- Supplied material -
# # # #
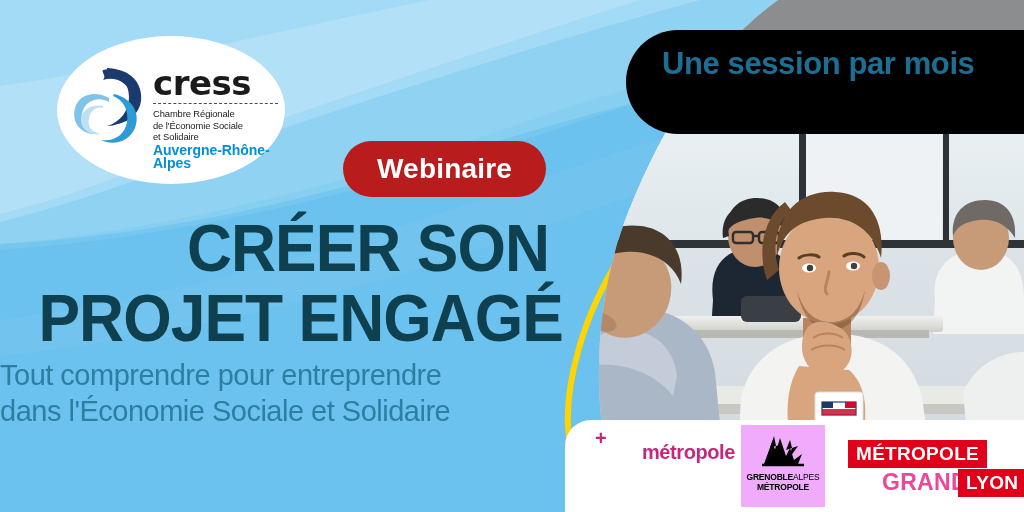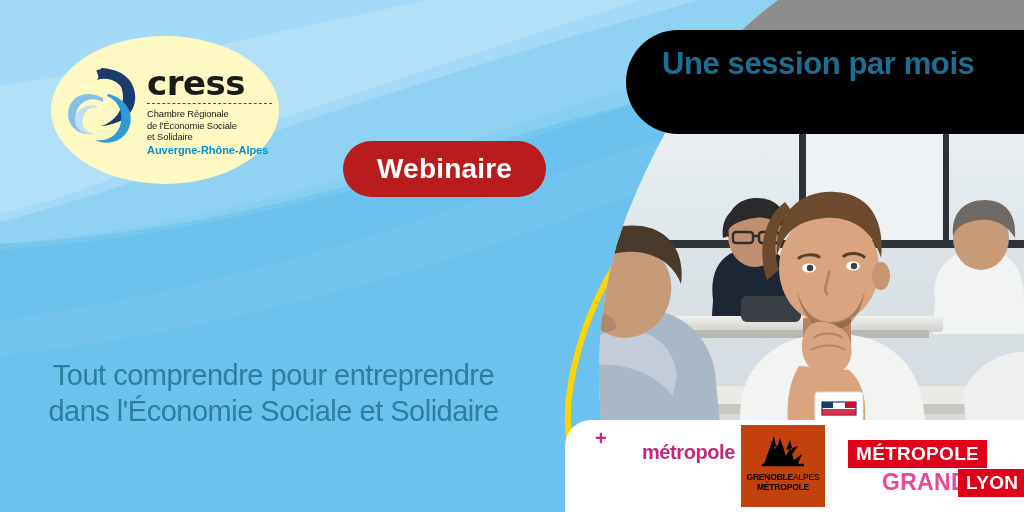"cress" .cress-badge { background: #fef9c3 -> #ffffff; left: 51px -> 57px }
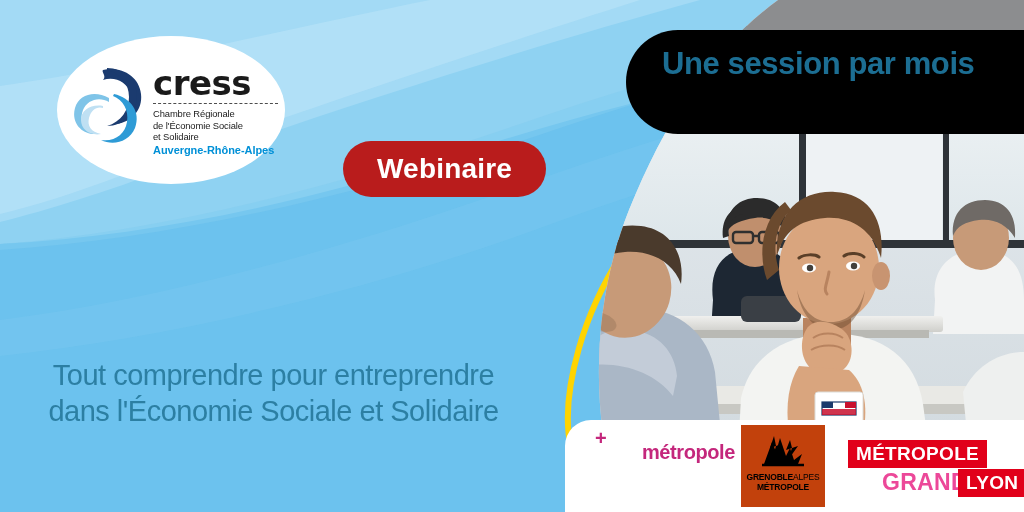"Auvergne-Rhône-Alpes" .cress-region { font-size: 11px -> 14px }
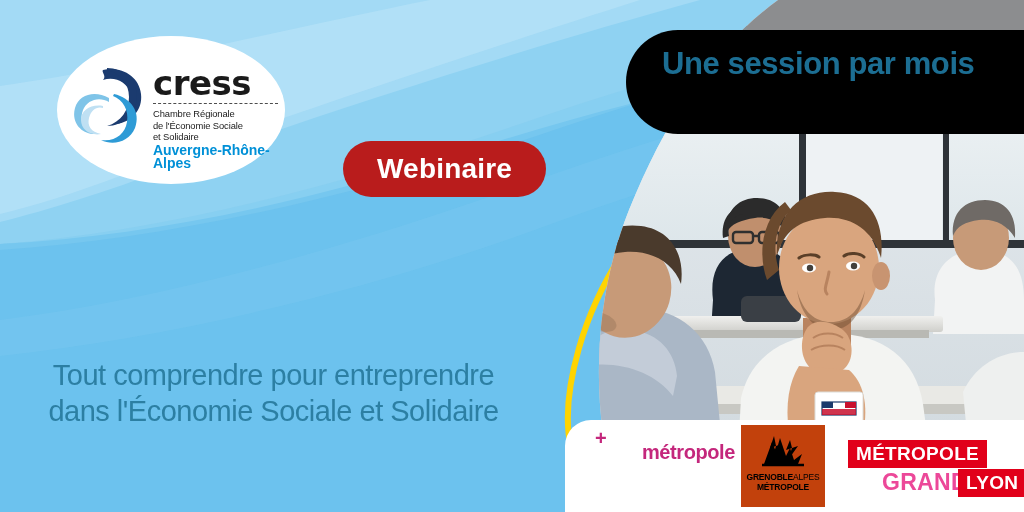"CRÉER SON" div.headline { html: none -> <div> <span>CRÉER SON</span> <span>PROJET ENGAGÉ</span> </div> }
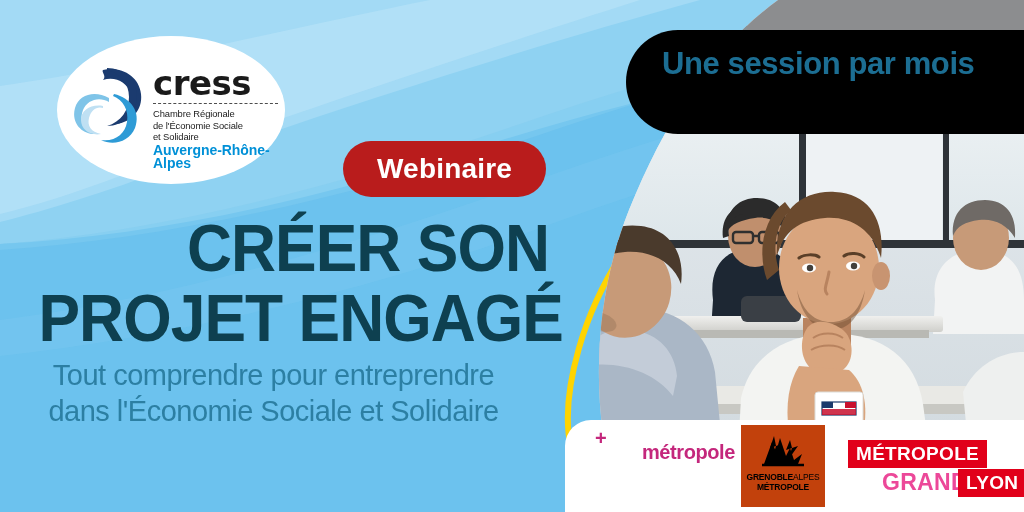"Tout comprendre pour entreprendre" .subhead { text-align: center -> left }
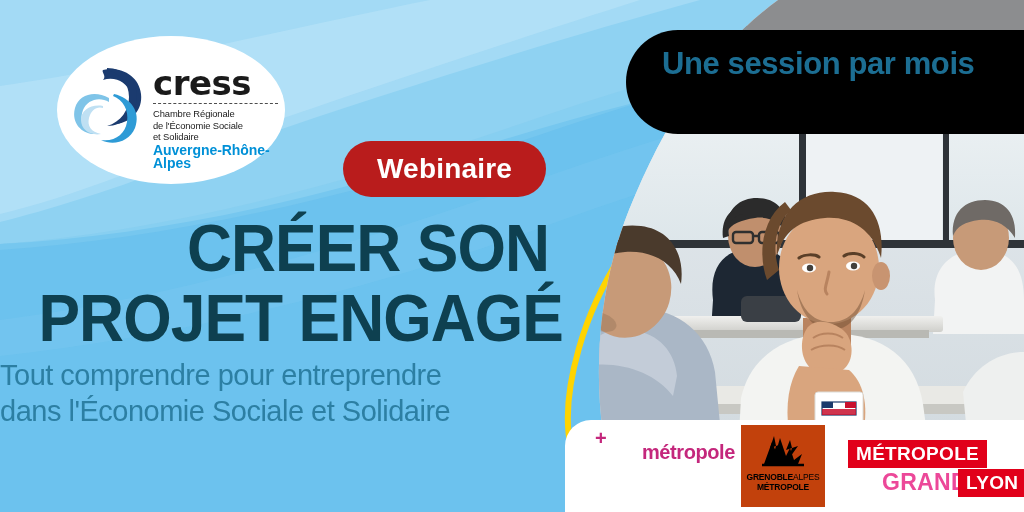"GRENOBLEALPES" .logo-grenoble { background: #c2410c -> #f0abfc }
# # # #
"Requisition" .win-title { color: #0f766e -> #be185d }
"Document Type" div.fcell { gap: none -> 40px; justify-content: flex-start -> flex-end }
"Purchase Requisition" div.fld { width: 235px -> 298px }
# # # #
- Task instructions -
Drop the pictures; return the lines above from the line containing "font-size: 11px ->" to the line containing "background: #c2410c ->", both included, exactly.

- Your solution -
"Auvergne-Rhône-Alpes" .cress-region { font-size: 11px -> 14px }
"CRÉER SON" div.headline { html: none -> <div> <span>CRÉER SON</span> <span>PROJET ENGAGÉ</span> </div> }
"Tout comprendre pour entreprendre" .subhead { text-align: center -> left }
"GRENOBLEALPES" .logo-grenoble { background: #c2410c -> #f0abfc }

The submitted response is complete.